1. 天才魔術師を弟に持つと人生はこうなる
[作者]
江崎乙鳥 様
[あらすじ]※元作要約
十二歳までに〈神の恩恵〉と呼ばれる特殊能力が人々に与えられる世界で、国に役立つ〈恩恵〉を得たものは、奨学金をもらい王都で学ぶことになる。
ポルカ村のルカは、たいしたことがない能力と誤解され、村で狩人としての日々を過ごす。
それから約三年、今度は弟が検査の日を迎え、稀少な〈恩恵・魔術使い〉であることが判明するが、弟リヒトは魔術学校から与えられた「従者枠」を使ってルカを巻き込み、一緒に王都に連れていってしまう。
弓の名手であり、ある特殊能力を持った兄と、天才魔術師の弟が繰りなす冒険譚。
[ネタバレありな感想&考察]※55話時点
ストーリー や表現 など、どれもストレスを感じる事はなく、高水準なクオリティであると感じる。
主に話の大まかな流れ(起承転結)のこと
主に一人称、三人称、セリフのバランス
特に良いと感じたのは、12話での主人公の成長シーンだ。
要約すると、大物のシカを仕留めた主人公は、親切心から獲物を村へと卸す。
すると、一部村人に疎まれている主人公は、卸したシカの角を横暴にも略奪されてしまう。
けれども、親の采配により、肉を高値で売りつつも多数村人を味方につけれた為、穏便に事をすませる。
という展開だった。
そして、この後のつなげ方が非常によい。以下に一部引用するが、
――
この出来事はその後のルカに大きな影響を与えることになった。
つまり、もう二度と対価をもらえない仕事はしたくない、という意識が芽生えたのだ。
初めての大物を一番嫌な人間に取り上げられるところだった。
途中から面倒くさくなったけれど、理不尽な言いがかりに怒りが湧いたのも事実だ。
(本当はああいうときに自分で交渉できないといけないんだ)
ヴォルフが怒っていた割になにも言わなかったのも、ルカに自分で戦わせようとしたのかもしれない。

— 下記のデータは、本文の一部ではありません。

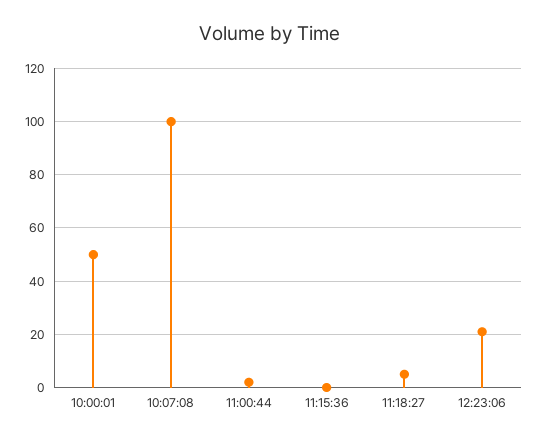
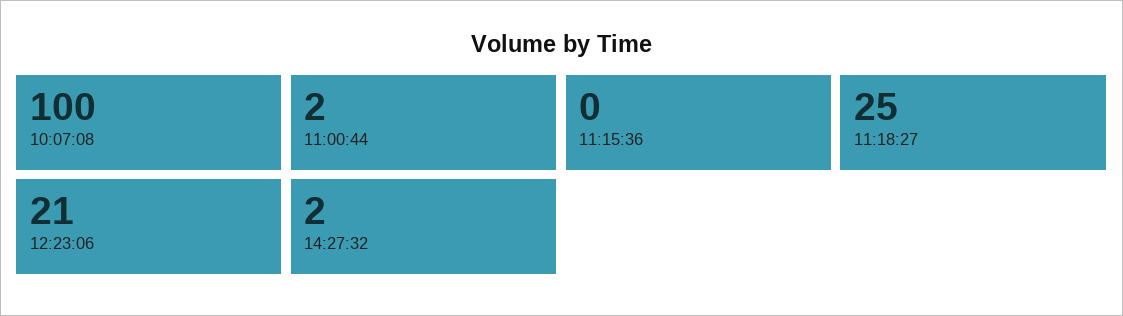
10:00:01: 50 -> none
11:18:27: 5 -> 25
14:27:32: none -> 2

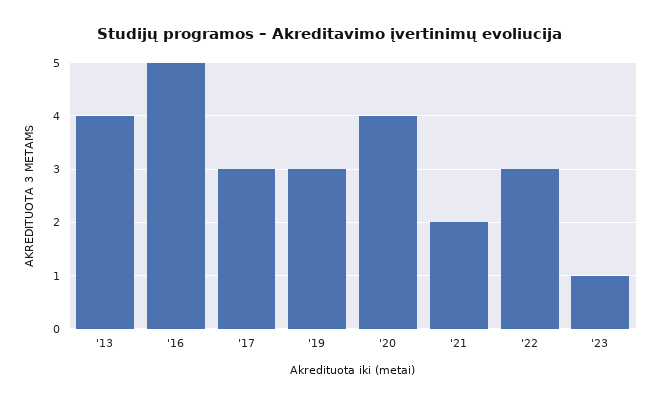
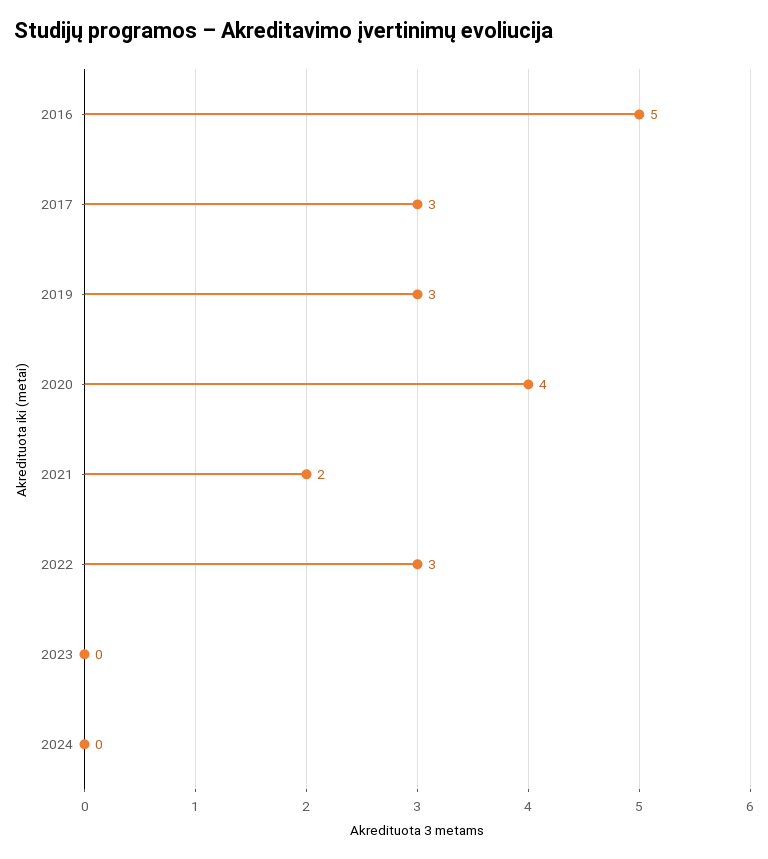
'13: 4 -> none
'23: 1 -> 0
2024: none -> 0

でも結局父と村長がいなかったらルカは奪われるだけだった。そしてふと気づいた。
(父さんはあれ、怒ってたんだよな)
当時のことを思い出してルカは空を見上げた。
満天の星に向かい、焚火の煙が溶けていくのを目で追っていった。
――
と続く。
よくある作品では、主人公の怒りが主に綴られて終わりであろうが、本作品では「〇〇という意識の芽生え」と明確に表記する事で、主人公の価値観の形成過程がすんなりと理解できる。
また、父親が怒りつつも主人公には何も言わないという展開から、主人公の成長を促す親心を表現するなど、非常に巧みだと感じた。
「主張する事の大切さ」という普遍的な価値観をとりあげている点もまたよい。